### Data section
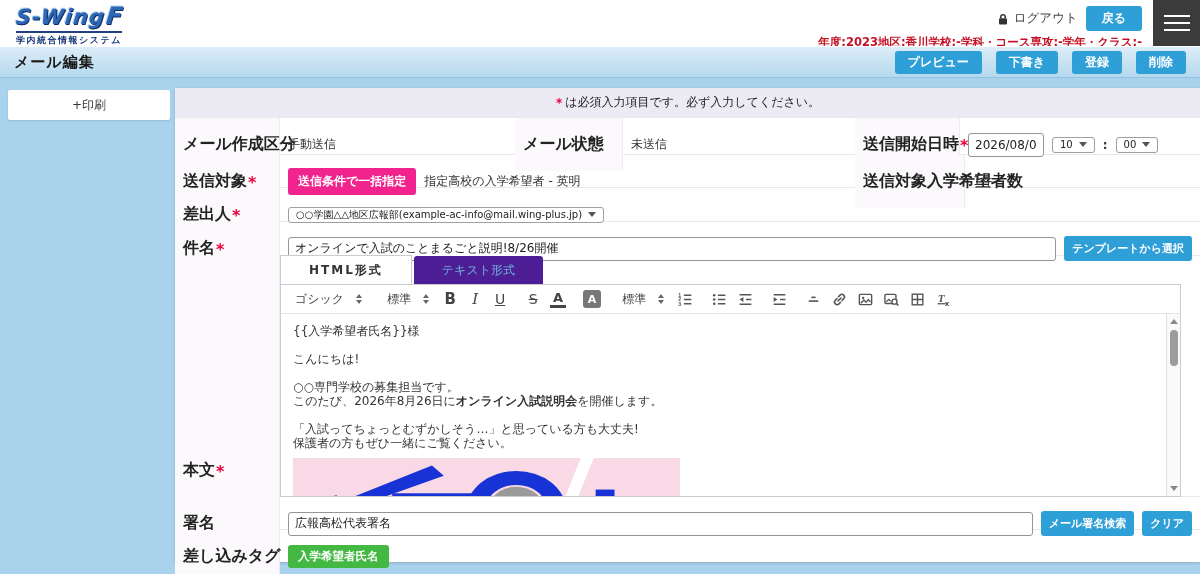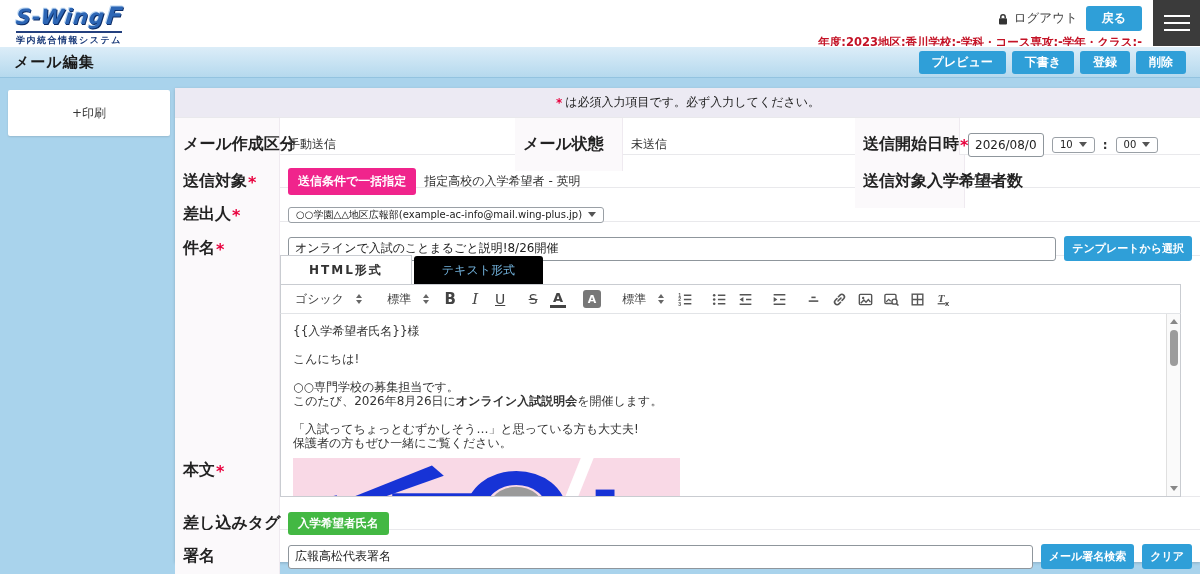--- a/index.html
+++ b/index.html
@@ -30,7 +30,7 @@
     background:linear-gradient(#dcedf8,#b5d9ee);border-top:1px solid #fff;border-bottom:1px solid #93c3e0;
     display:flex;align-items:center;padding:0 14px}
   .titlebar h1{font-size:15px;color:#1a1a1a;letter-spacing:1px}
-  .tb-actions{margin-left:auto;display:flex;gap:6px}
+  .tb-actions{margin-left:auto;display:flex;gap:14px}
   .tb-actions button{background:#2f9fd8;color:#fff;font-weight:bold;font-size:12px;border:none;border-radius:3px;
     padding:3px 13px;min-width:48px;cursor:pointer}
 

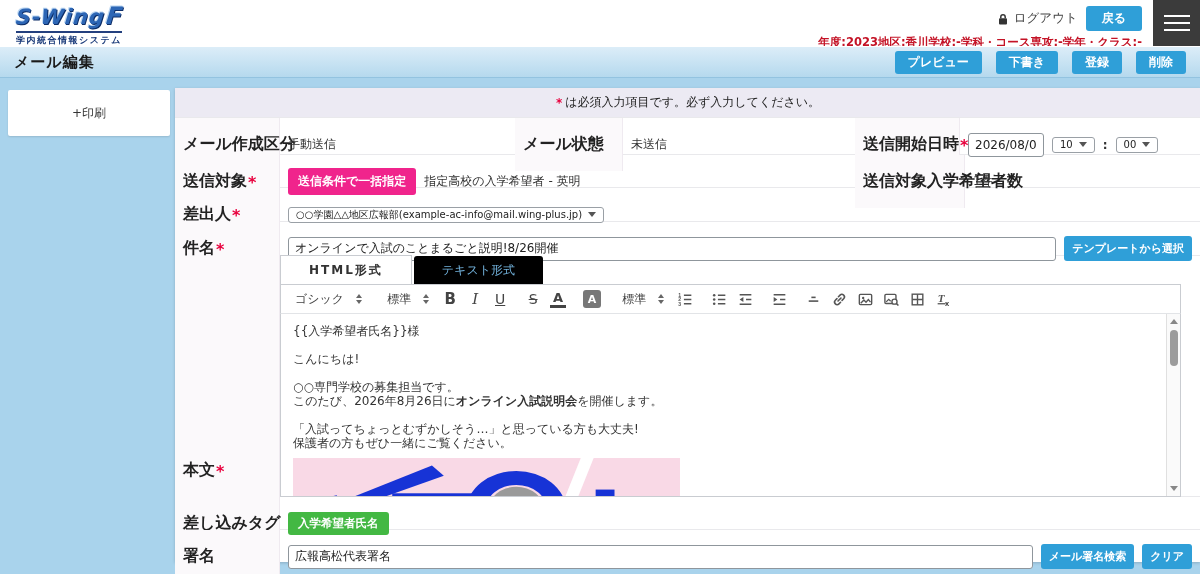--- a/index.html
+++ b/index.html
@@ -35,7 +35,7 @@
     padding:3px 13px;min-width:48px;cursor:pointer}
 
   
-  .print-btn{position:absolute;left:8px;top:90px;width:162px;height:46px;background:#fff;border:none;
+  .print-btn{position:absolute;left:8px;top:90px;width:162px;height:30px;background:#fff;border:none;
     border-radius:2px;font-size:12px;color:#333;cursor:pointer;box-shadow:0 1px 2px rgba(0,0,0,.12);font-family:inherit}
 
   

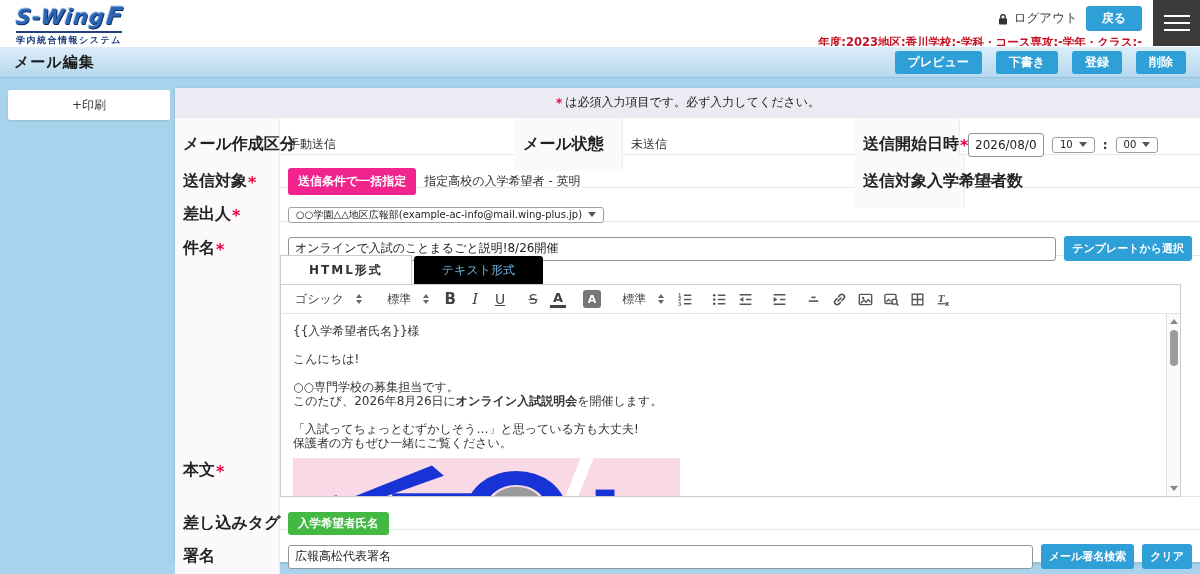--- a/index.html
+++ b/index.html
@@ -74,7 +74,7 @@
   .ed-tabs{display:flex;height:28px;align-items:flex-end}
   .ed-tab{font-size:12px;padding:6px 28px 5px;cursor:pointer}
   .ed-tab.active{background:#fff;border:1px solid #c9ccd1;border-bottom:none;font-weight:bold;color:#333;letter-spacing:2px}
-  .ed-tab.inactive{background:#000000;color:#72b2dc;border-radius:3px 3px 0 0;margin-left:2px}
+  .ed-tab.inactive{background:#4c1d95;color:#72b2dc;border-radius:3px 3px 0 0;margin-left:2px}
   .ed-toolbar{height:30px;border:1px solid #c9ccd1;border-bottom:1px solid #e2e4e7;display:flex;align-items:center;
     padding:12px 10px;gap:9px;background:#fff}
   .tb-select{display:inline-flex;align-items:center;font-size:12px;color:#444;cursor:pointer;padding:2px 4px}

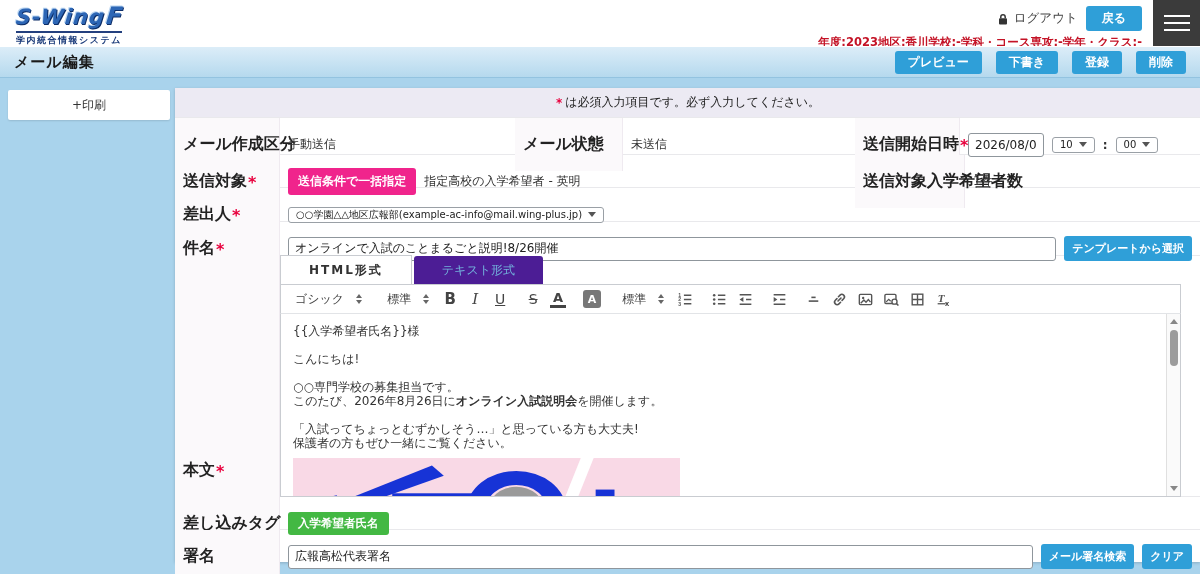--- a/index.html
+++ b/index.html
@@ -384,15 +384,6 @@
       </div>
     </div>
 
-    <div class="row rwide r6">
-      <div class="lbl">
-          <span>差し込みタグ</span>
-        </div>
-      <div class="val">
-        <button class="btn-green">入学希望者氏名</button>
-      </div>
-    </div>
-
     <div class="row rwide r7">
       <div class="lbl">
           <span>署名</span>
@@ -404,6 +395,15 @@
       </div>
     </div>
 
+    <div class="row rwide r6">
+      <div class="lbl">
+          <span>差し込みタグ</span>
+        </div>
+      <div class="val">
+        <button class="btn-green">入学希望者氏名</button>
+      </div>
+    </div>
+
   </div>
 </div>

### Problem requirements
Hand over the entries again, exactly as written and without the pictures.

### Response to this exercise
--- a/index.html
+++ b/index.html
@@ -30,7 +30,7 @@
     background:linear-gradient(#dcedf8,#b5d9ee);border-top:1px solid #fff;border-bottom:1px solid #93c3e0;
     display:flex;align-items:center;padding:0 14px}
   .titlebar h1{font-size:15px;color:#1a1a1a;letter-spacing:1px}
-  .tb-actions{margin-left:auto;display:flex;gap:6px}
+  .tb-actions{margin-left:auto;display:flex;gap:14px}
   .tb-actions button{background:#2f9fd8;color:#fff;font-weight:bold;font-size:12px;border:none;border-radius:3px;
     padding:3px 13px;min-width:48px;cursor:pointer}
 

--- a/index.html
+++ b/index.html
@@ -35,7 +35,7 @@
     padding:3px 13px;min-width:48px;cursor:pointer}
 
   
-  .print-btn{position:absolute;left:8px;top:90px;width:162px;height:46px;background:#fff;border:none;
+  .print-btn{position:absolute;left:8px;top:90px;width:162px;height:30px;background:#fff;border:none;
     border-radius:2px;font-size:12px;color:#333;cursor:pointer;box-shadow:0 1px 2px rgba(0,0,0,.12);font-family:inherit}
 
   

--- a/index.html
+++ b/index.html
@@ -74,7 +74,7 @@
   .ed-tabs{display:flex;height:28px;align-items:flex-end}
   .ed-tab{font-size:12px;padding:6px 28px 5px;cursor:pointer}
   .ed-tab.active{background:#fff;border:1px solid #c9ccd1;border-bottom:none;font-weight:bold;color:#333;letter-spacing:2px}
-  .ed-tab.inactive{background:#000000;color:#72b2dc;border-radius:3px 3px 0 0;margin-left:2px}
+  .ed-tab.inactive{background:#4c1d95;color:#72b2dc;border-radius:3px 3px 0 0;margin-left:2px}
   .ed-toolbar{height:30px;border:1px solid #c9ccd1;border-bottom:1px solid #e2e4e7;display:flex;align-items:center;
     padding:12px 10px;gap:9px;background:#fff}
   .tb-select{display:inline-flex;align-items:center;font-size:12px;color:#444;cursor:pointer;padding:2px 4px}

--- a/index.html
+++ b/index.html
@@ -384,15 +384,6 @@
       </div>
     </div>
 
-    <div class="row rwide r6">
-      <div class="lbl">
-          <span>差し込みタグ</span>
-        </div>
-      <div class="val">
-        <button class="btn-green">入学希望者氏名</button>
-      </div>
-    </div>
-
     <div class="row rwide r7">
       <div class="lbl">
           <span>署名</span>
@@ -404,6 +395,15 @@
       </div>
     </div>
 
+    <div class="row rwide r6">
+      <div class="lbl">
+          <span>差し込みタグ</span>
+        </div>
+      <div class="val">
+        <button class="btn-green">入学希望者氏名</button>
+      </div>
+    </div>
+
   </div>
 </div>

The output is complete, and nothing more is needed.